[Modification records]

───

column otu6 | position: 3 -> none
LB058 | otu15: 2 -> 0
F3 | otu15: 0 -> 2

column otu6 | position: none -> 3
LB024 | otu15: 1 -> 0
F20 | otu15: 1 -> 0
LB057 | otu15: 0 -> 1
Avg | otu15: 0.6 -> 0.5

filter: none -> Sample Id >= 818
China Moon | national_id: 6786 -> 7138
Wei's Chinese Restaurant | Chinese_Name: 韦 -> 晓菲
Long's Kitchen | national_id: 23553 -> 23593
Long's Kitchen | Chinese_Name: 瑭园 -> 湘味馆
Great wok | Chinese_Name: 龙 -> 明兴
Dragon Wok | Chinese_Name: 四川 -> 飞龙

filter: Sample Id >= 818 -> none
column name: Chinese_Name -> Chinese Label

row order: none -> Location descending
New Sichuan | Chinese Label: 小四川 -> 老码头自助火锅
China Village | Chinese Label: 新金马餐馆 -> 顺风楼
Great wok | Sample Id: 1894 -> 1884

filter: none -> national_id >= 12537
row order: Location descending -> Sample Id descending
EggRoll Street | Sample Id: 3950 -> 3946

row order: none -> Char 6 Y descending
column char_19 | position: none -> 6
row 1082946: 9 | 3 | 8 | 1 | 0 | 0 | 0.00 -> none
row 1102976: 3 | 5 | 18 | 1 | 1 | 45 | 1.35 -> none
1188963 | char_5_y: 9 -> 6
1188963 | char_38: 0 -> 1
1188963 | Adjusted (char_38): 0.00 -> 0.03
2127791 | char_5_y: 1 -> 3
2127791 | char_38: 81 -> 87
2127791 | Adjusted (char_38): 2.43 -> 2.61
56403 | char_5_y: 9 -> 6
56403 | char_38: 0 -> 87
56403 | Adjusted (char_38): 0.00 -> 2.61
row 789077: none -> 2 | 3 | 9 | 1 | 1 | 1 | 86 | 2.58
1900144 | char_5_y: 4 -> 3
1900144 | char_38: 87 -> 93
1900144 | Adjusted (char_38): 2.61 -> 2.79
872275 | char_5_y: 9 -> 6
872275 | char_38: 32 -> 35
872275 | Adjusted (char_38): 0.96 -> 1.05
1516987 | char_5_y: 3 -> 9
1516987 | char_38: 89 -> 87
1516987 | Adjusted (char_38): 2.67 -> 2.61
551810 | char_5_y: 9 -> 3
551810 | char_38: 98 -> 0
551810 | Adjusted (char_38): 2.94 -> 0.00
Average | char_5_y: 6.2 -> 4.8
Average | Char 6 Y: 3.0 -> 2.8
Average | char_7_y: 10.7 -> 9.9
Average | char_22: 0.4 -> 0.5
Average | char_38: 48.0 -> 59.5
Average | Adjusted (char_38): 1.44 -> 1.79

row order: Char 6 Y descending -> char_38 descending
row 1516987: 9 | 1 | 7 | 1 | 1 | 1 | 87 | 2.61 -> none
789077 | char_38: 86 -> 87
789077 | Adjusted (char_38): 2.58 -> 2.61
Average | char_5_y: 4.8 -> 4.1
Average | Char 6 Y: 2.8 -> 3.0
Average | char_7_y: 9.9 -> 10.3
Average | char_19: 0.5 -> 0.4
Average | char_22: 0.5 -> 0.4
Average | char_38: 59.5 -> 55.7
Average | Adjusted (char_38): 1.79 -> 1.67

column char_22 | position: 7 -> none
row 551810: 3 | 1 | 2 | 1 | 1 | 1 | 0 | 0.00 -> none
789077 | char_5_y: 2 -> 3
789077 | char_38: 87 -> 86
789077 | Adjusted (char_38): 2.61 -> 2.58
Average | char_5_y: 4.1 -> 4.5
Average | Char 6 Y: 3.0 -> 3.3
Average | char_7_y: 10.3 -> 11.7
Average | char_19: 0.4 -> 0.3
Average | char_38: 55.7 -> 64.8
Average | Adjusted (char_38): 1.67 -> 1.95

───

### ASSIGNMENT
Going through the entries above, show each line that contains "Great".

### SOLUTION FOR THIS EXERCISE
Great wok | Chinese_Name: 龙 -> 明兴
Great wok | Sample Id: 1894 -> 1884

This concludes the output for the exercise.